Der Kinostart ist für kommendes Jahr geplant

Terry Gilliam beendet “Don Quixote”-Dreh nach 17 Jahren

Dienstag, 06. Juni 2017 | 16:54 Uhr

17 Jahre nach ursprünglichem Beginn hat Regisseur Terry Gilliam (“12 Monkeys”) die Dreharbeiten zu “The Man Who Killed Don Quixote” beendet. Ein Herzensprojekt Gilliams seit den späten 80er-Jahren, begann der Dreh im Jahr 2000, musste wegen Rückschlägen aber regelmäßig verschoben werden. Der Kinostart ist nun für kommendes Jahr geplant, teilte der Filmverleih am Dienstag mit.

Die Probleme, die das Projekt von Beginn an begleiteten, waren vielfältig und inspirierten einen eigenen Dokumentarfilm – “Lost in La Mancha”, der 2002 erschien. Erst war der gewählte Drehort im nordspanischen Navarra aufgrund immer wieder aufsteigender Flugzeuge einer nahen NATO-Basis ungeeignet, dann konnte der Hauptdarsteller Jean Rochefort wegen eines schweren Bandscheibenvorfalls nicht mehr auf einem Pferd reiten. Der Dreh wurde eingestellt und finanzielle Probleme und rechtliche Streitereien folgten, ehe Gilliam im Jahr 2014 die Produktion mit neuer Besetzung wieder aufnahm.

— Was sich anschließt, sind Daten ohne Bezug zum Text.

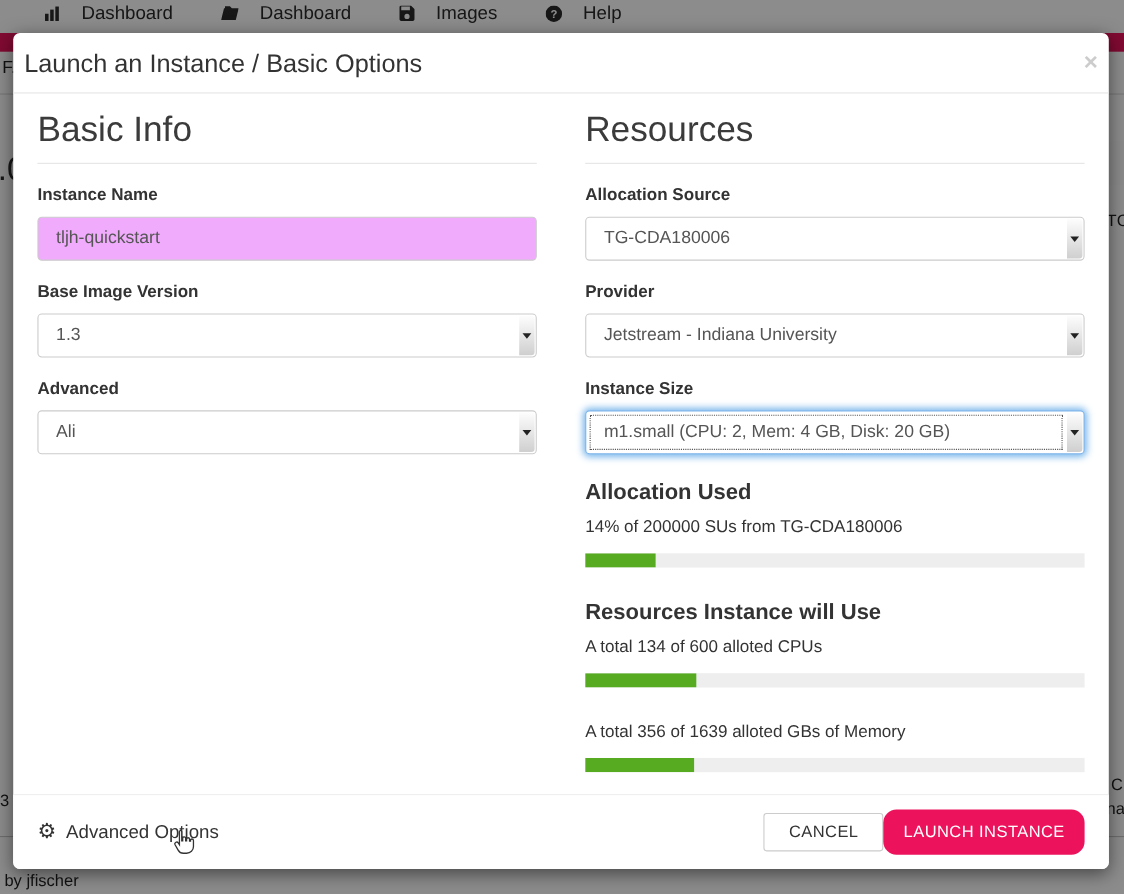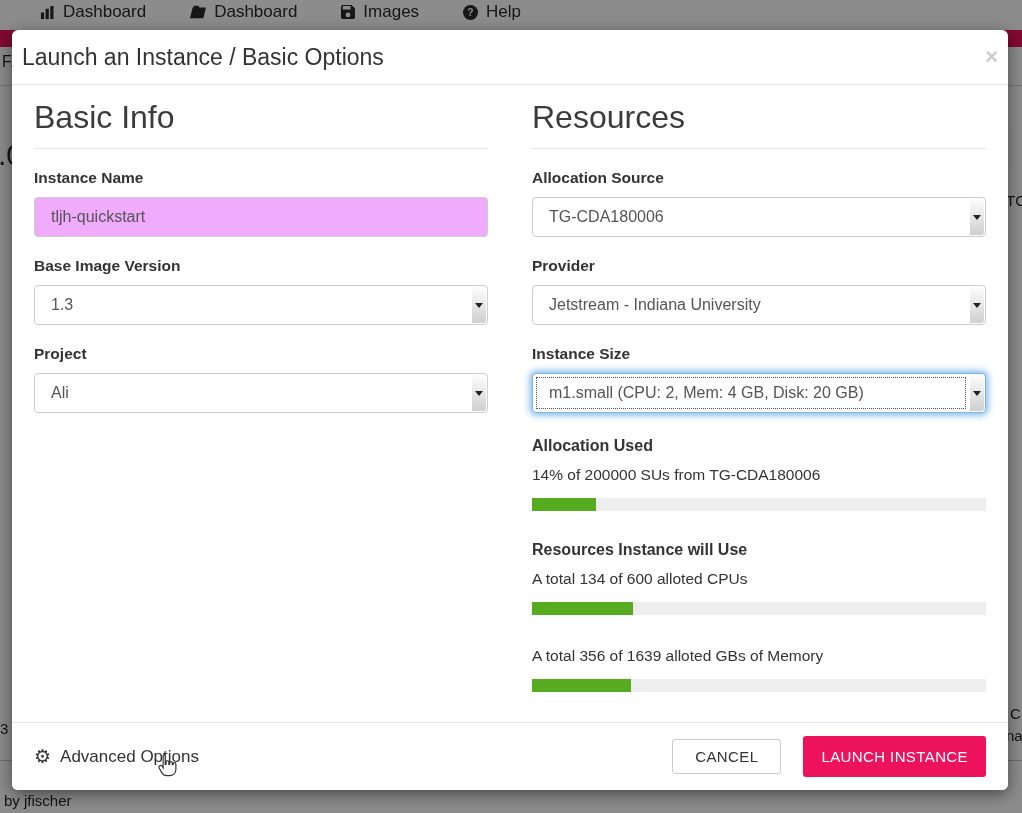"Dashboard" .bg-nav-item { gap: 8px -> 19px }
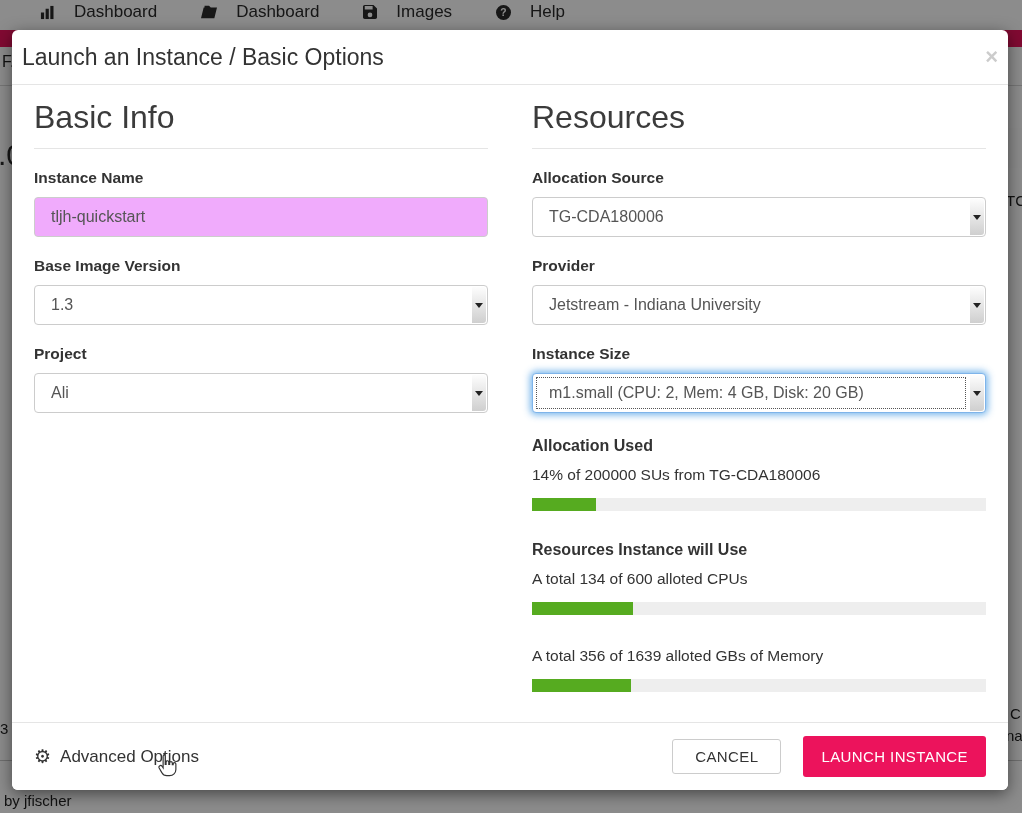"Project" label.field-label { text: Project -> Advanced }
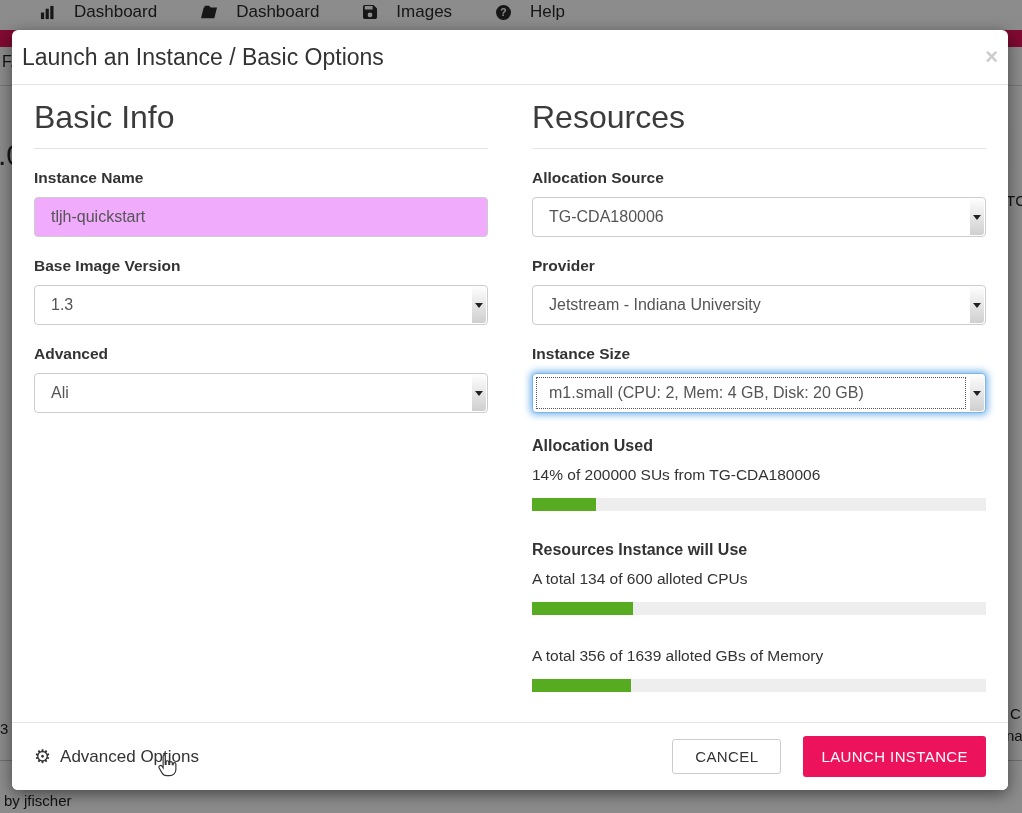"Allocation Used" .sub-label { font-size: 16px -> 20px }
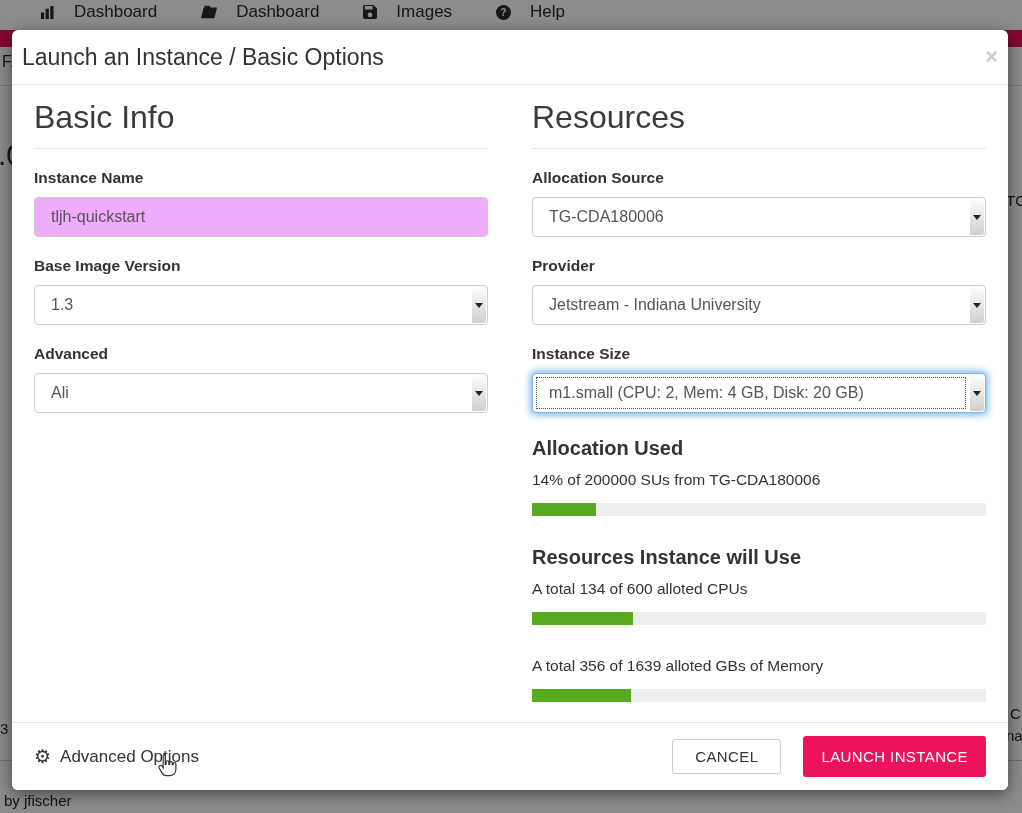"LAUNCH INSTANCE" .btn-launch { border-radius: none -> 12px; margin-left: 22px -> none }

“The Man Who Killed Don Quixote” erzählt frei nach dem Klassiker von Miguel Cervantes von einem Werbefachmann aus London, der durch die Zeit reist und zwischen London im 21. Jahrhundert und La Mancha im 17. Jahrhundert hin- und herspringt, wo Don Quijote ihn für Sancho Pansa hält. Die Hauptrollen übernehmen Jonathan Pryce (“Game of Thrones”) als Don Quijote und Adam Driver (“Star Wars: Das Erwachen der Macht”) als Toby. In weiteren Rollen sind Olga Kurylenko, Stellan Skarsgard und Newcomerin Joana Ribeiro zu sehen. Die Koproduktion zwischen Frankreich, Spanien, Portugal und Belgien wurde u.a. in der spanischen Region Kastilien-La Mancha, auf den Kanarischen Inseln sowie in Lissabon gedreht.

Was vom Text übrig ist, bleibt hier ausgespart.